Для начала поместите 25-миллиметровую стеклянную крышку в лунки шестилуночного клеточного планшета. Поместите каплю полилизина в центр каждой крышки. После завершения инкубации промойте каждый покровный листок три раза дистиллированной водой.
Затем дважды промойте чехол солевым раствором, не содержащим кальция. Далее установите крышки в записывающую камеру и заполните ее физиологическим раствором, не содержащим кальция. Соберите блуждающих личинок третьего возраста от нужного генетического скрещивания дрозофилы.
Хорошо переложите личинок в посуду, после чего трижды промойте личинок дистиллированной водой. Поместите личинок в другую стеклянную чашку для вскрытия, содержащую 750 микролитров ледяного солевого раствора без кальция. Теперь поместите личинки под стереомикроскоп.
С помощью пары щипцов сделайте поперечный разрез поперек задней части живота. Надавите щипцами на челюсть, чтобы вывернуть личинки наизнанку. Осмотрите вентральный нервный канатик рядом с челюстью.

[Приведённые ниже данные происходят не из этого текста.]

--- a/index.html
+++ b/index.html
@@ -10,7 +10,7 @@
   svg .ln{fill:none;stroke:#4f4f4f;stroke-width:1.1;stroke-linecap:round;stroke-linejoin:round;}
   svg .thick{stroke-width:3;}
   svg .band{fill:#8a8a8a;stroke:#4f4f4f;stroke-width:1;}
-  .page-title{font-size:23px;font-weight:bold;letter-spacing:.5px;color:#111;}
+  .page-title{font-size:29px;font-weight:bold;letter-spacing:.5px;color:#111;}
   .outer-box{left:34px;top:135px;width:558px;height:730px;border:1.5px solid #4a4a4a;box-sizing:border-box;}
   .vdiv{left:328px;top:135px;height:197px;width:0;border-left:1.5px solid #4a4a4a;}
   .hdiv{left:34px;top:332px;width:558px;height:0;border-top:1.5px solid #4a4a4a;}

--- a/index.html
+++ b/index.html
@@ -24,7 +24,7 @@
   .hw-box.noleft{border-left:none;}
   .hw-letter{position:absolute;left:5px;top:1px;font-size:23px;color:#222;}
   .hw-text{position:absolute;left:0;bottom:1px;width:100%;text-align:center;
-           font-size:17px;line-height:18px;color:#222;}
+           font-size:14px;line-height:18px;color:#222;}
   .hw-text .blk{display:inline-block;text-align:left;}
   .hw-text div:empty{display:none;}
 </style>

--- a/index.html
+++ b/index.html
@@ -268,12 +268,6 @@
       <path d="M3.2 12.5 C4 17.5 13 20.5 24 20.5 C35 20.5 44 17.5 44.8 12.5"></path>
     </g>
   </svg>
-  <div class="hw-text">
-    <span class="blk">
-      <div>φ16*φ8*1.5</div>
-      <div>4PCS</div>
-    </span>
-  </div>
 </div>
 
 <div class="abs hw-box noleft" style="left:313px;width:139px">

Аккуратно удалите имагинальные диски и оставшиеся ткани мозга. Далее отделите вентральный нервный канатик с центральным мозгом и зрительными долями от остальной ткани. Перенесите вентральный нервный канатик в записывающую камеру, содержащую физиологический раствор, не содержащий кальция.
Чтобы избежать помех, приложите оставшиеся нервы к нижней части чехлового листика щипцами. Чтобы провести эксперименты над жировыми телами, приступайте к выделению жировых тканей из вывернутой личинки. Поместите изолированные жировые тела, выражающие датчики ладов, в камеру записи.
Чтобы получить изображения тканей, выражающих сенсоры, включите систему подсветки микроскопа. Поместите записывающую камеру, содержащую вентральные нервные канатики или жировые тела, на предметный столик флуоресцентного микроскопа. Чтобы просмотреть флуоресценцию GCaMP6f, установите длину волны возбуждения равной 488 нанометрам.
Для таких метаболитов, как лаконические, пироновые, АТФ или глюкозные сенсоры, установите возбуждение на 440 нанометров. Теперь установите получение изображения через равные промежутки времени для GCaMP6f и датчика метаболита. Установите объектив для погружения в воду так, чтобы он оставался погруженным в воду.
Далее подключите записывающую камеру к перфузионной системе. Используйте перистальтический насос с низким потоком для извлечения жидкости из камеры и поддерживайте постоянный поток на уровне трех миллилитров в минуту. Расположите раствор, содержащий пробирки, на расстоянии 25 сантиметров над предметным столиком микроскопа.
Перед любой стимуляцией получите стабильный базовый уровень флуоресценции, позволив записывающему раствору течь в течение 5-10 минут. Теперь замените проточный раствор раствором для стимуляции, содержащим глюкозу, пируват или лактат, на пять минут. Сделайте снимки стимулированного вентрального нервного канатика, который подвергся воздействию 80 микромольного пикротоксина, для оценки активности нейронов.
Лаконичные сенсоры как в глиальных клетках, так и в моторных нейронах реагируют на один миллимолярный лактат с одинаковой скоростью в начале импульса. Тем не менее, моторные нейроны достигают более высокого увеличения по сравнению с исходным уровнем в течение пятиминутного импульса. Сигнал датчика глюкозы увеличивался с одинаковой скоростью в глиальных клетках и нейронах при воздействии пяти миллимолярных глюкоз.
Однако во время импульса глюкозы сигнал в нейронах увеличивается больше, чем в глиальных клетках. Нокаут транспортера Часки снижает транспорт лактата в глиальных клетках. Индуцированное пикротоксином увеличение активности нейронов привело к временному падению уровня АТФ в соме моторных нейронов.
Было замечено, что лаконичный сенсор хорошо выражен у полных тел. Повышенная флуоресценция рецепторов глюкозы наблюдалась, когда жировые тела подвергались воздействию возрастающей концентрации глюкозы. Повышение концентраций лактата и пирувата приводило к пропорциональному увеличению лаконической и пиронической флуоресценции.